For the following animals, more than 50% of those tested contained SGARs: Foxes, Hedgehogs, Polecats, Sparrowhawks, Kestrels, Barn Owls, Red Kites and Buzzards. For the most vulnerable species including Red Kite, Buzzard, Barn Owl and Kestrel, over 90% of those tested contained SGARs, some at sufficiently high levels to have been the likely cause of death. 

This problem has been well-known, and increasingly well-studied over the years, and government and the pest control industry have been pressed repeatedly to reduce the risks to wildlife. Finally, in 2015, government required the industry to set up a stewardship scheme to encourage safer methods of rodent control and best practice when SGARs are used. 

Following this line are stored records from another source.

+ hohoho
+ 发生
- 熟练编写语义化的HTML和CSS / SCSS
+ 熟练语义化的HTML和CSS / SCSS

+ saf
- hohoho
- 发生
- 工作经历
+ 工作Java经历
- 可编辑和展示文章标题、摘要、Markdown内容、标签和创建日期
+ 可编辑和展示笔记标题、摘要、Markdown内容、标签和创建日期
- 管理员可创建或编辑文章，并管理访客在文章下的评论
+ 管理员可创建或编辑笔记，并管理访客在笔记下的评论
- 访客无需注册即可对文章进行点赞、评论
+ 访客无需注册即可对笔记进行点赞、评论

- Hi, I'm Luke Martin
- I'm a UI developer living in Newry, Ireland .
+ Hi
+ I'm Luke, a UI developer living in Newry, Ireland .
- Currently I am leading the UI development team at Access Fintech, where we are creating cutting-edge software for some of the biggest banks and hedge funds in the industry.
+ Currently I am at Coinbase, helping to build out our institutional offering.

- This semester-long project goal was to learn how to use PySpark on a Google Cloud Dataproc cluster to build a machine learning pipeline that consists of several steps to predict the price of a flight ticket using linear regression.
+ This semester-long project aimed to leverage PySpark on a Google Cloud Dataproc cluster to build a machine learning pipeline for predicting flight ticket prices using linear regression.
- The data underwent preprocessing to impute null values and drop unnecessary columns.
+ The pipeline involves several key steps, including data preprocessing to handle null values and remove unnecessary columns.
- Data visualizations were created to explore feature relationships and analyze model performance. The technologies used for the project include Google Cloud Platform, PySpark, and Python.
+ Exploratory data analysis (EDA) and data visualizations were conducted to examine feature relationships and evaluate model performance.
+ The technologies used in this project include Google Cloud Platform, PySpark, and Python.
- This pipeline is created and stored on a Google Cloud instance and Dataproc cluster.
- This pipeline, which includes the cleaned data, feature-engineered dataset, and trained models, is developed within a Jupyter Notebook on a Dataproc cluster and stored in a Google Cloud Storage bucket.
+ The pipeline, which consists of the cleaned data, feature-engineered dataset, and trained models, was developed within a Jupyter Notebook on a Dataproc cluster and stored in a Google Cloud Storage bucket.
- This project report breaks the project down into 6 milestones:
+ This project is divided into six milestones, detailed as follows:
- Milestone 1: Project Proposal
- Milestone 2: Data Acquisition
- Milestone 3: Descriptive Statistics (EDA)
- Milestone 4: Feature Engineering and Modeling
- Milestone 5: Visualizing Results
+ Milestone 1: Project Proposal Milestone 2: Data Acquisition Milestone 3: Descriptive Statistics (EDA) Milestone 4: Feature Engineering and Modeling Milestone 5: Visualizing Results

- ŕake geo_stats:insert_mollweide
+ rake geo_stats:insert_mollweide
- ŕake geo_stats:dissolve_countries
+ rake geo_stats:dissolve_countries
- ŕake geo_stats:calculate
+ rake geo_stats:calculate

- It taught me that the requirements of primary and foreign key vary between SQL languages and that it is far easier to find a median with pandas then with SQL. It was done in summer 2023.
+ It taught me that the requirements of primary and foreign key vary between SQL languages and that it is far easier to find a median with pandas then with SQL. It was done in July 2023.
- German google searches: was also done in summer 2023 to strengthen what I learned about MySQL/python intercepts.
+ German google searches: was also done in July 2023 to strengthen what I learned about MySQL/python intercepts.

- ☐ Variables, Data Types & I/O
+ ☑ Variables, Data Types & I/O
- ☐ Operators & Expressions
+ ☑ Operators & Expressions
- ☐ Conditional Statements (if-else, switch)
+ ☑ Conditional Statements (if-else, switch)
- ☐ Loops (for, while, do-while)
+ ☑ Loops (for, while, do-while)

The stewardship scheme has failed. A recent report commissioned by Wild Justice revealed that for two of the best-studied indicator species, the Buzzard and Red Kite, rates of SGAR contamination have increased in recent years, and a higher proportion of birds now contain levels of poison sufficient to have killed them. The stewardship scheme was supposed to reduce this problem; in fact, it is only getting worse.   

Our position on rodenticides

Far more effort must go into promoting rodent control that avoids such appalling collateral damage to wildlife. There are options available other than SGARs. The most effective measure is to deny rodents access to foodstuffs in the first place, and to keep premises secure and well maintained so that they have fewer places to shelter and breed. 

Where rodents do become established, trapping is an alternative control option, as is the use of approved non-SGAR poisons that cause fewer problems with secondary poisoning. Where SGARs are used it is vital (and a legal obligation) to make careful searches so that rodents that die out in the open can be picked up and disposed of safely.

The current approach is simply not working, as is so often the case with ‘light touch’ regulation. Ten years on from the start of the industry-led stewardship scheme there have been plenty of fine words, guidance leaflets and fancy websites discussing best practice, but the problems have worsened. A higher percentage of birds of prey are now contaminated with SGARs and more are being killed than when stewardship started. This cannot continue. 

Government must now step in and take effective action. Greater legal restrictions should be imposed on the way that SGARs can be used, and the most toxic of them, including Brodifacoum, should be restricted to indoor-only use. Any new rules will only work if they are effectively policed, with sufficient resources for monitoring and meaningful enforcement action whenever users ignore their legal obligations. We know this because we know that the existing laws on how SGARs are used are widely ignored. Until these changes are made, birds and mammals at the top of the food chain, including vulnerable species in decline, will continue to pay a heavy price.